---- DATA FOR PROCESSING
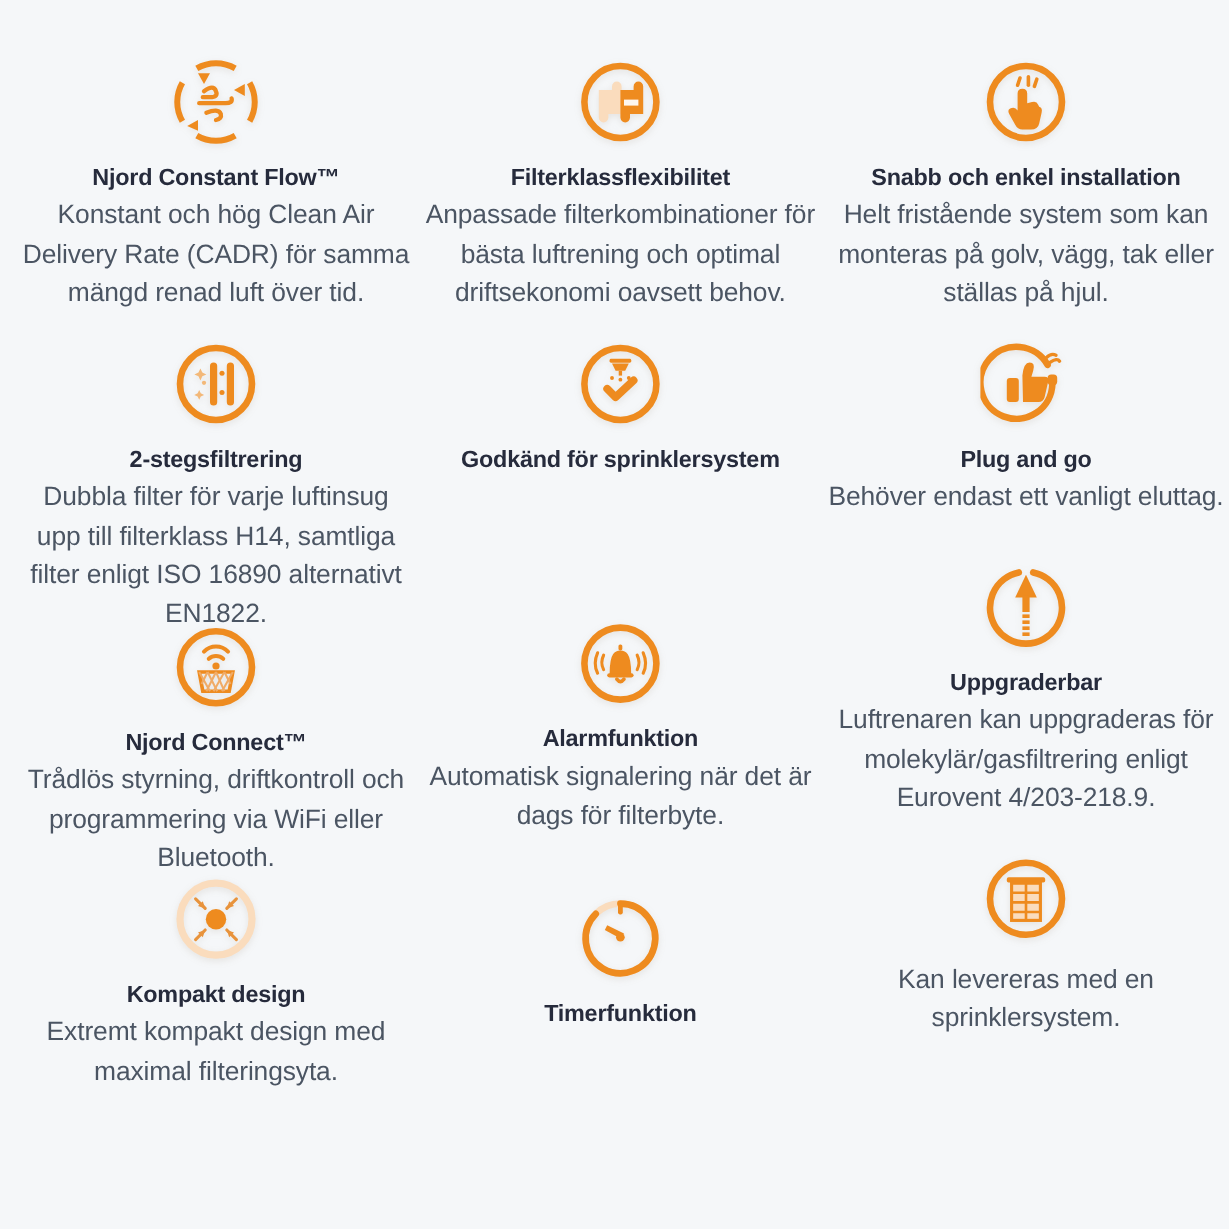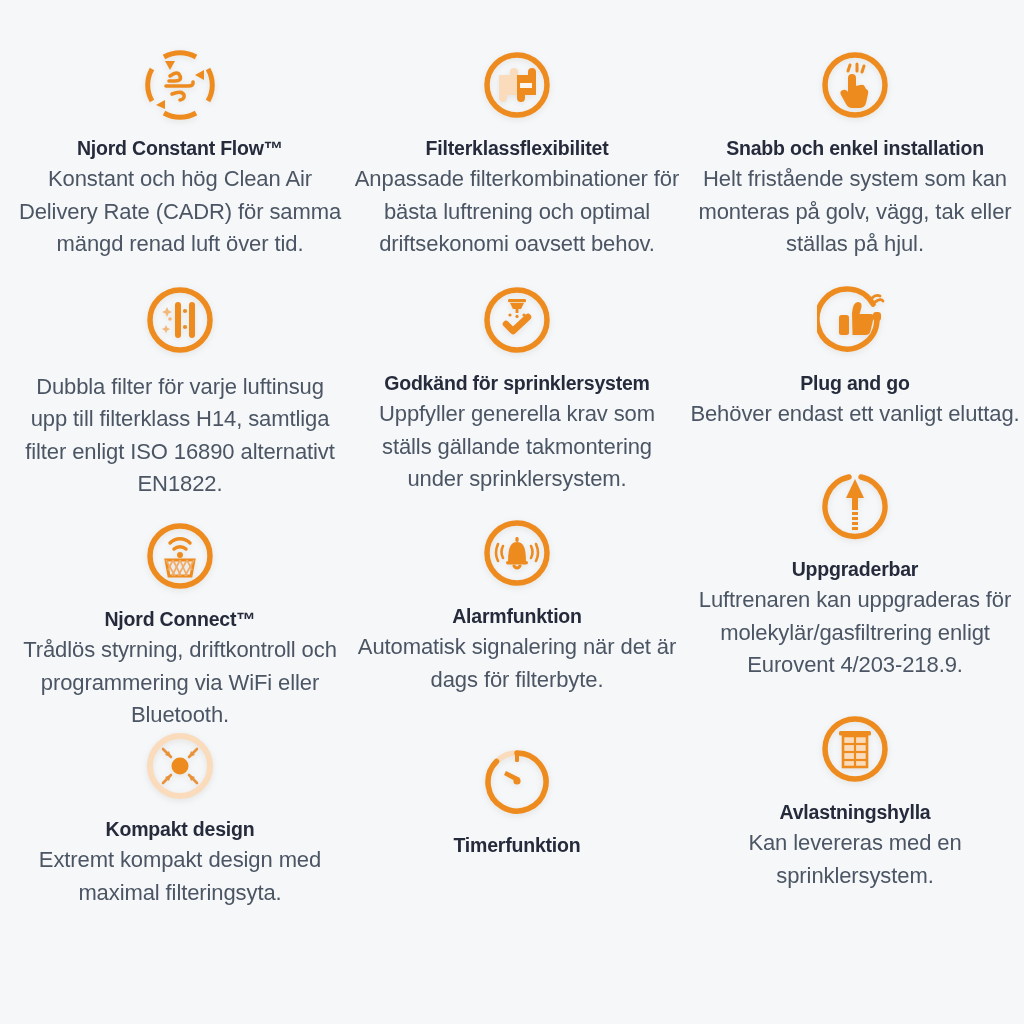--- a/index.html
+++ b/index.html
@@ -158,6 +158,7 @@
           </g>
         </svg>
       </div>
+      <h3>2-stegsfiltrering</h3>
       <p>Dubbla filter för varje luftinsug upp till filterklass H14, samtliga filter enligt ISO 16890 alternativt EN1822.</p>
     </div>
 

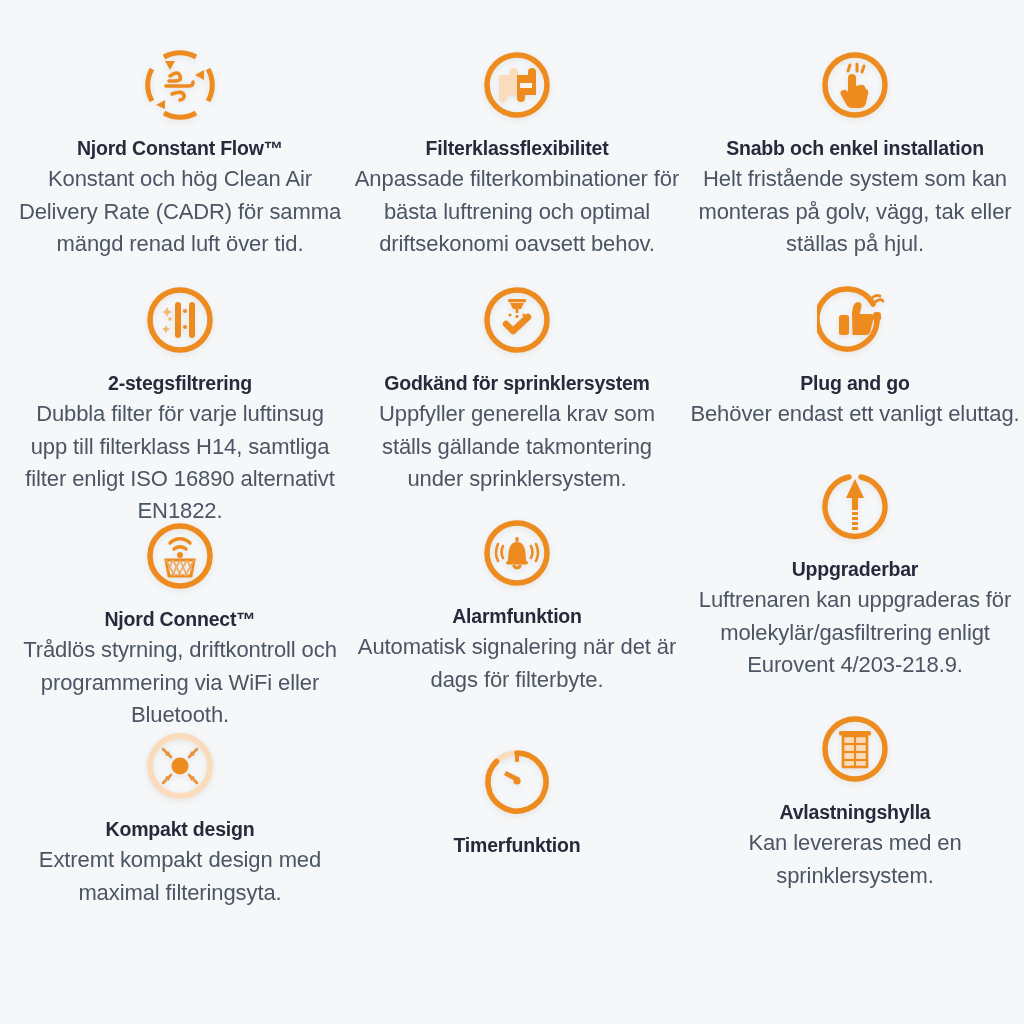--- a/index.html
+++ b/index.html
@@ -180,7 +180,6 @@
         </svg>
       </div>
       <h3>Godkänd för sprinklersystem</h3>
-      <p>Uppfyller generella krav som ställs gällande takmontering under sprinklersystem.</p>
     </div>
 
     <div class="feature col-3 pos-r2">

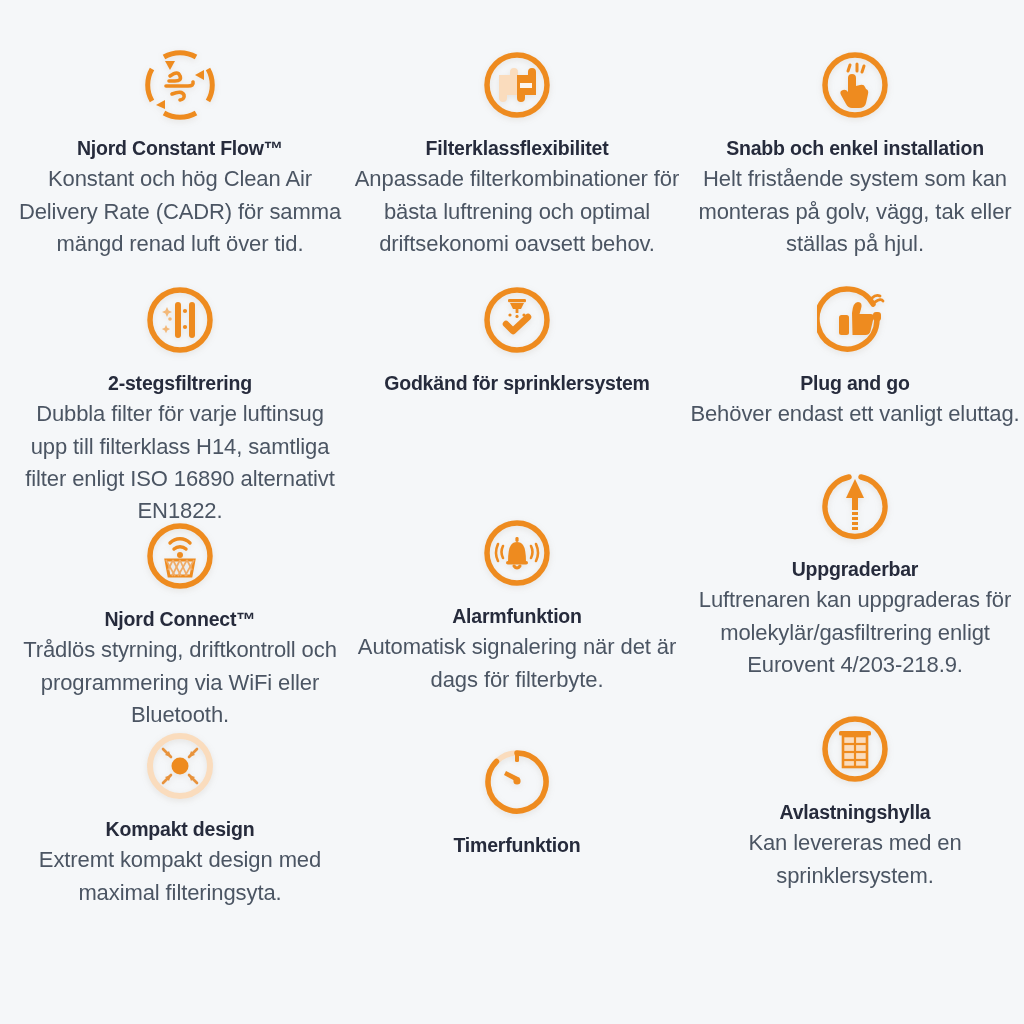--- a/index.html
+++ b/index.html
@@ -313,7 +313,6 @@
           </g>
         </svg>
       </div>
-      <h3>Avlastningshylla</h3>
       <p>Kan levereras med en sprinklersystem.</p>
     </div>
 

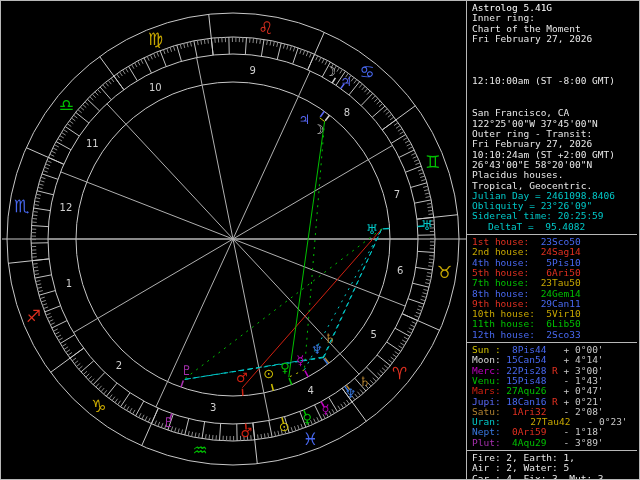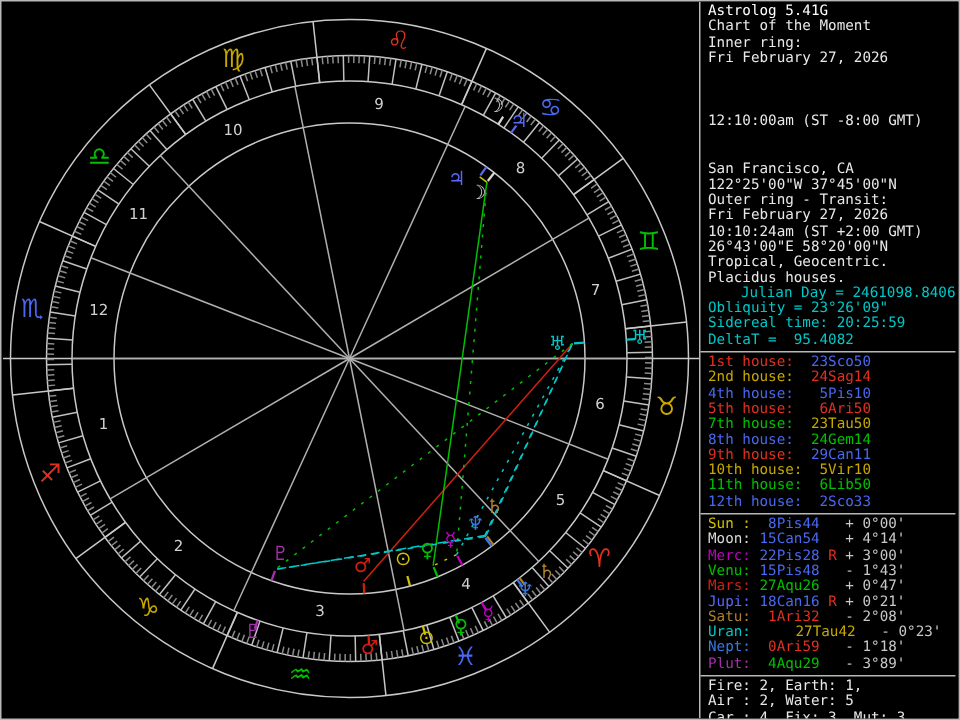--- a/index.html
+++ b/index.html
@@ -485,8 +485,8 @@
   <div class="panel">
     <div class="line title">Astrolog 5.41G</div>
     <div id="info-lines">
+        <div class="line" style="color: rgb(232, 232, 232);">Inner ring:</div>
         <div class="line" style="color: rgb(232, 232, 232);">Chart of the Moment</div>
-        <div class="line" style="color: rgb(232, 232, 232);">Inner ring:</div>
         <div class="line" style="color: rgb(232, 232, 232);">Fri February 27, 2026</div>
         <div class="line" style="color: rgb(232, 232, 232); margin-top: 32px;">12:10:00am (ST -8:00 GMT)</div>
         <div class="line" style="color: rgb(232, 232, 232); margin-top: 22px;">San Francisco, CA</div>

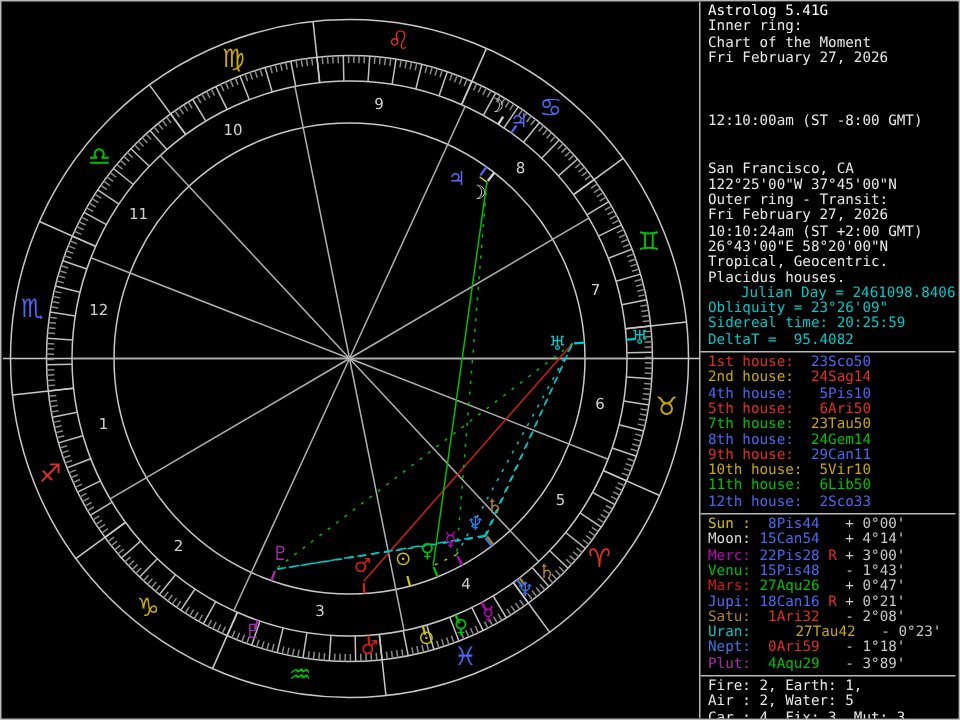--- a/index.html
+++ b/index.html
@@ -495,8 +495,8 @@
         <div class="line" style="color: rgb(232, 232, 232);">Fri February 27, 2026</div>
         <div class="line" style="color: rgb(232, 232, 232);">10:10:24am (ST +2:00 GMT)</div>
         <div class="line" style="color: rgb(232, 232, 232);">26°43'00"E 58°20'00"N</div>
+        <div class="line" style="color: rgb(232, 232, 232);">Placidus houses.</div>
         <div class="line" style="color: rgb(232, 232, 232);">Tropical, Geocentric.</div>
-        <div class="line" style="color: rgb(232, 232, 232);">Placidus houses.</div>
         <div class="line" style="color: rgb(0, 200, 200); text-align: right;">Julian Day = 2461098.8406</div>
         <div class="line" style="color: rgb(0, 200, 200);">Obliquity = 23°26'09"</div>
         <div class="line" style="color: rgb(0, 200, 200);">Sidereal time: 20:25:59</div>

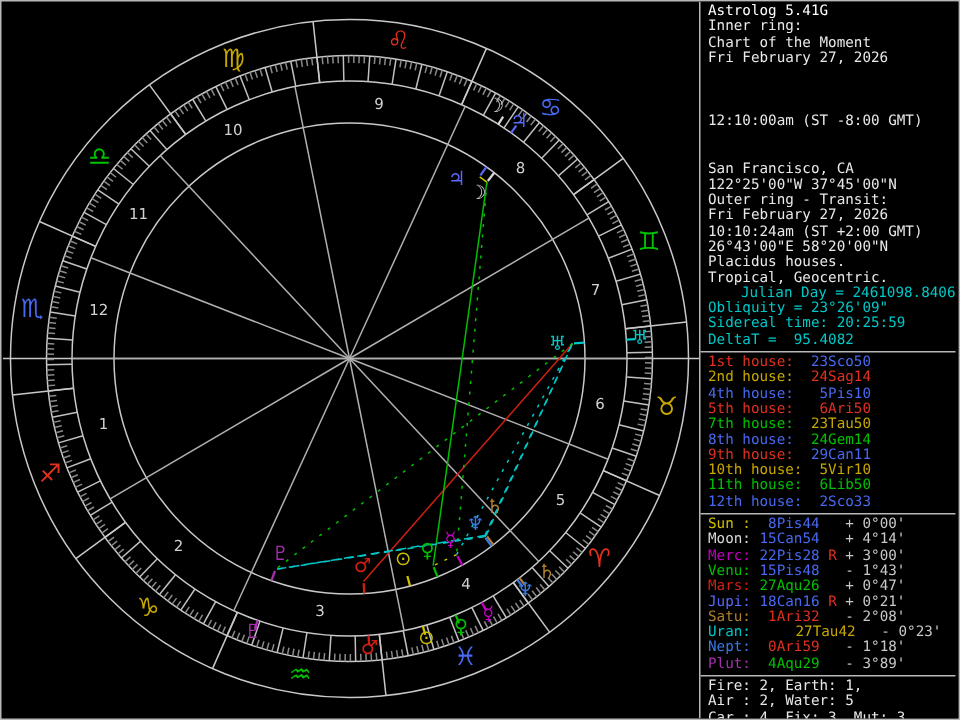--- a/index.html
+++ b/index.html
@@ -497,7 +497,7 @@
         <div class="line" style="color: rgb(232, 232, 232);">26°43'00"E 58°20'00"N</div>
         <div class="line" style="color: rgb(232, 232, 232);">Placidus houses.</div>
         <div class="line" style="color: rgb(232, 232, 232);">Tropical, Geocentric.</div>
-        <div class="line" style="color: rgb(0, 200, 200); text-align: right;">Julian Day = 2461098.8406</div>
+        <div class="line" style="color: rgb(0, 200, 200);">Julian Day = 2461098.8406</div>
         <div class="line" style="color: rgb(0, 200, 200);">Obliquity = 23°26'09"</div>
         <div class="line" style="color: rgb(0, 200, 200);">Sidereal time: 20:25:59</div>
         <div class="line" style="color: rgb(0, 200, 200);">DeltaT =  95.4082</div>

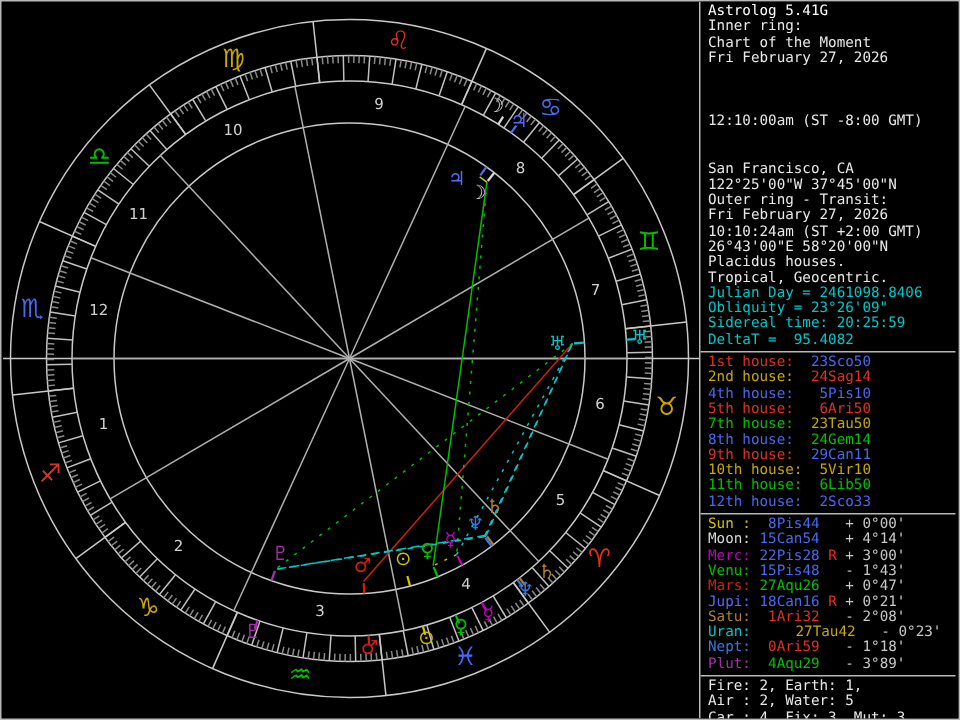--- a/index.html
+++ b/index.html
@@ -500,7 +500,7 @@
         <div class="line" style="color: rgb(0, 200, 200);">Julian Day = 2461098.8406</div>
         <div class="line" style="color: rgb(0, 200, 200);">Obliquity = 23°26'09"</div>
         <div class="line" style="color: rgb(0, 200, 200);">Sidereal time: 20:25:59</div>
-        <div class="line" style="color: rgb(0, 200, 200);">DeltaT =  95.4082</div>
+        <div class="line" style="color: rgb(0, 200, 200); margin-left: 16px;">DeltaT =  95.4082</div>
       </div>
     <div class="sep"></div>
     <div id="house-list">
--------
● WHAT YOU SHOULD DO: Which lines hold the word "sprinklersystem"? Return all of them from the records above.

● EXERCISE ANSWER:
       <h3>Godkänd för sprinklersystem</h3>
-      <p>Uppfyller generella krav som ställs gällande takmontering under sprinklersystem.</p>
       <p>Kan levereras med en sprinklersystem.</p>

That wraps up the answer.